As Neo booted up, catchy music and the game's signature anime style drew me in, and again I thought, there is no way this game can deliver an experience that satisfies in the way the original did. None of that was the actual game though, just the expectation that expectation can never live up to reality. That was when the game started, both the Reaper's Game and Neo: The World Ends With You, and all those doubts were a thing of the past. Neo offers an experience that players of the first game will be familiar with and new players can easily pick up. The 20 hours into your exploration of the streets of Shibuya will still feel fresh and exciting.
Welcome To The Reaper's Game (Story)
If there is one extremely minor criticism I should lodge early on, it is that Neo draws from a lot of the story beats that the first game used. Similar to the original protagonist Neku, our new protagonist Rindo finds himself walking through Shibuya when he enters the Reaper's Game with little to no provocation. This matters later to the narrative since, as the name implies, this is some form of afterlife that the main cast has no idea how they stumbled into it.
Unlike in the original, Rindo is not alone in the UG since his best friend Fret enters it alongside. This time around the game has changed, no longer focusing on the bond between two characters and instead focusing on a team of players attempting to gain points to ultimately win the game. The winning team gets their wishes granted and as the wildcard new team in the mix everybody, both players and reapers, are excited to see what they bring to the table. This fight to reach the first place and escape this game of survival forms the crux of everything the player will do as each mission is framed as a day in the week-long Reapers' Game.
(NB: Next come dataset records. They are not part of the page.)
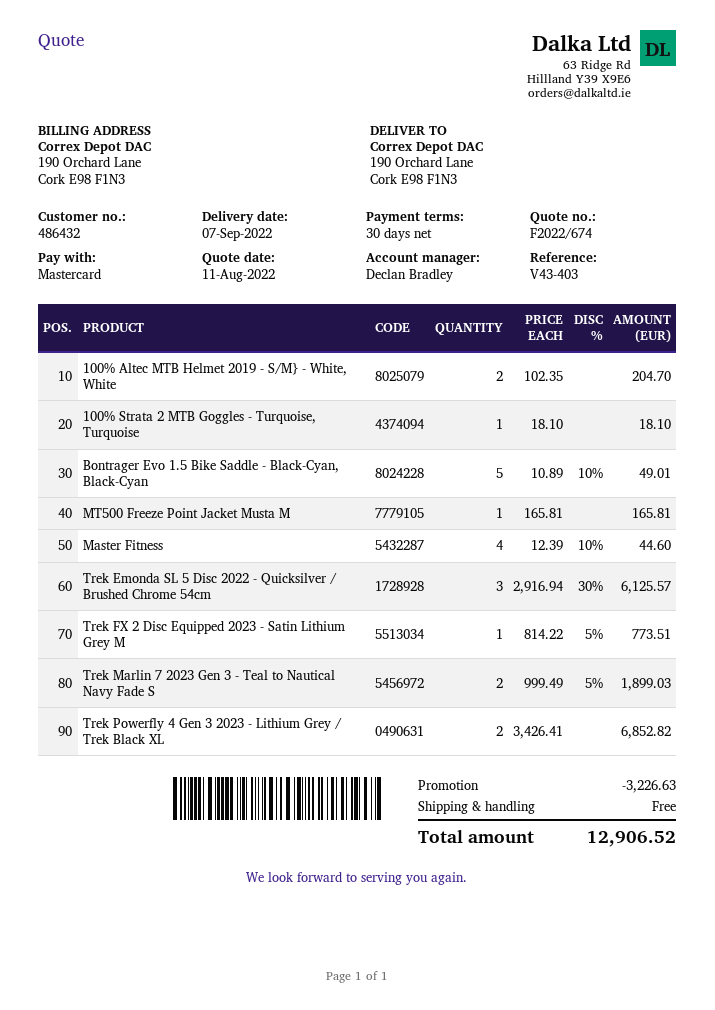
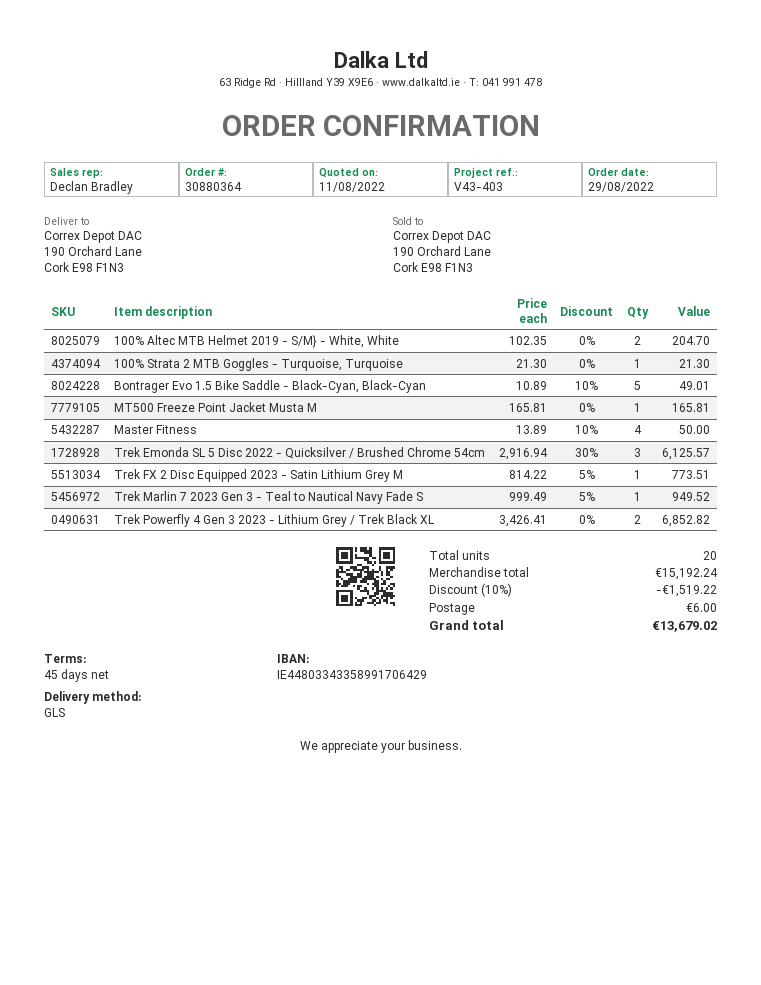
payment terms: 30 days -> 45 days
100% Strata 2 MTB Goggles - Turquoise, Turquoise: 1 x 18.10 = 18.10 -> 1 x 21.30 = 21.30
Master Fitness: 4 x 12.39 - 10% = 44.60 -> 4 x 13.89 - 10% = 50.00
Trek Marlin 7 2023 Gen 3 - Teal to Nautical Navy Fade S: 2 x 999.49 - 5% = 1899.03 -> 1 x 999.49 - 5% = 949.52
discount: 3226.63 -> 1519.22
shipping: 0.00 -> 6.00
total: 12906.52 -> 13679.02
The game boasts an eclectic and bizarre cast of characters the player will meet along the way. Since the game has long chucks of static exposition presented through character images and comic style paneling it doesn't hurt that both the voice acting (I am referring to the English VO) and the characters are phenomenal. While arguable not on the level of say Persona, each actor brought a level flair to their characters that it is never a chore to listen to all that banter. The only sin the game commits on this front is having too many moments in which this dialog is not voiced. Make no mistake, plenty of it is, but even one scene unvoiced is too many when the many goofy faces of Negi or the intimidating muscle flex of Susukichi don't have their voices to perfectly accompany them.
Similar to death itself, the game presents its cast in shades of gray. Take for instance the Reapers that run the Reapers' game. Interactions with them can always be expected to be a source of amusement. These urban outfitted cool kids have no vested interest in the outcome of this game at all. Some are likely to offer your team advice just to buck the status quo, others might explain certain plot points because they can, and all can be expected to end each conversation with snark and condescending. In this world death is just a game and being a reaper is just a job, which brings us to Shoka, who firmly establishes herself as the best girl from the moment she calls the team "losers". Listening to her constantly complain about following your team because it's her job is somehow the most relatable thing I can think of.
The Rhythm And Beats Of The Shibuya Streets (Visuals & Audios)
Unity is not the usual engine for a game like this. Honestly, with Square Enix using the Unreal Engine 4 more and more in-house I am surprised it isn't also being implemented on projects such as Neo. While Square Enix is not developed properly, it is their franchise to have however much control they might want over it. Now, I have no problem with the Unity engine but anybody doing a quick search of its most well-known titles will see a big difference between what it is commonly used for and a major JRPG title. What's more shocking is that the finished product does not at first glance envoke the idea it was built with unity.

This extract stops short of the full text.